PROMPT: Set the data below down again, exactly, with every picture left out.

- - -

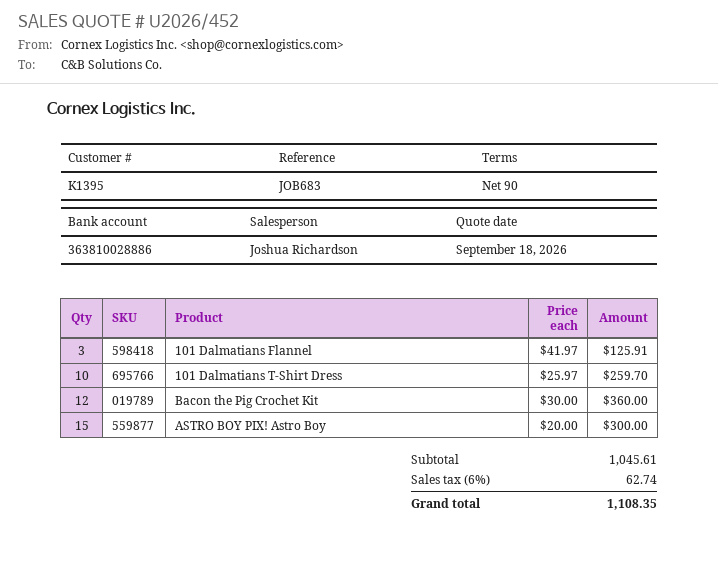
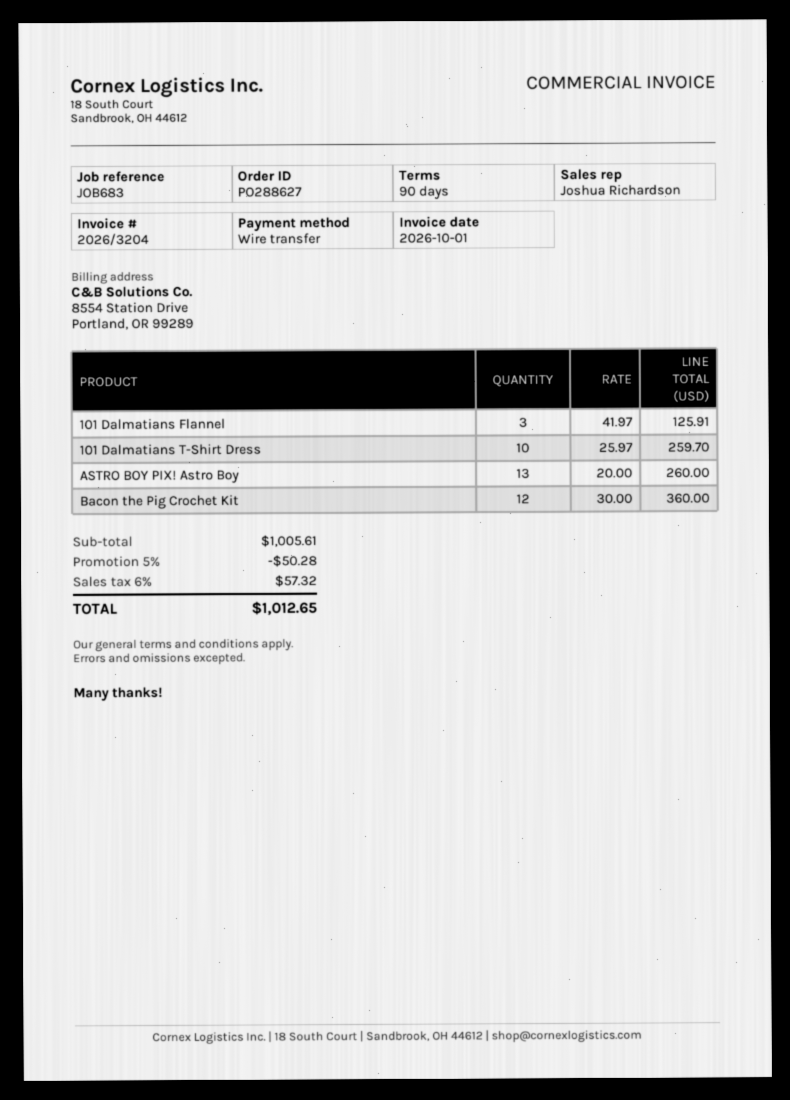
ASTRO BOY PIX! Astro Boy: 15 x 20.00 = 300.00 -> 13 x 20.00 = 260.00
subtotal: 1045.61 -> 1005.61
discount: none -> 5% = 50.28
tax: 6% = 62.74 -> 6% = 57.32
total: 1108.35 -> 1012.65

- - -

EXERCISE RESPONSE:
ASTRO BOY PIX! Astro Boy: 15 x 20.00 = 300.00 -> 13 x 20.00 = 260.00
subtotal: 1045.61 -> 1005.61
discount: none -> 5% = 50.28
tax: 6% = 62.74 -> 6% = 57.32
total: 1108.35 -> 1012.65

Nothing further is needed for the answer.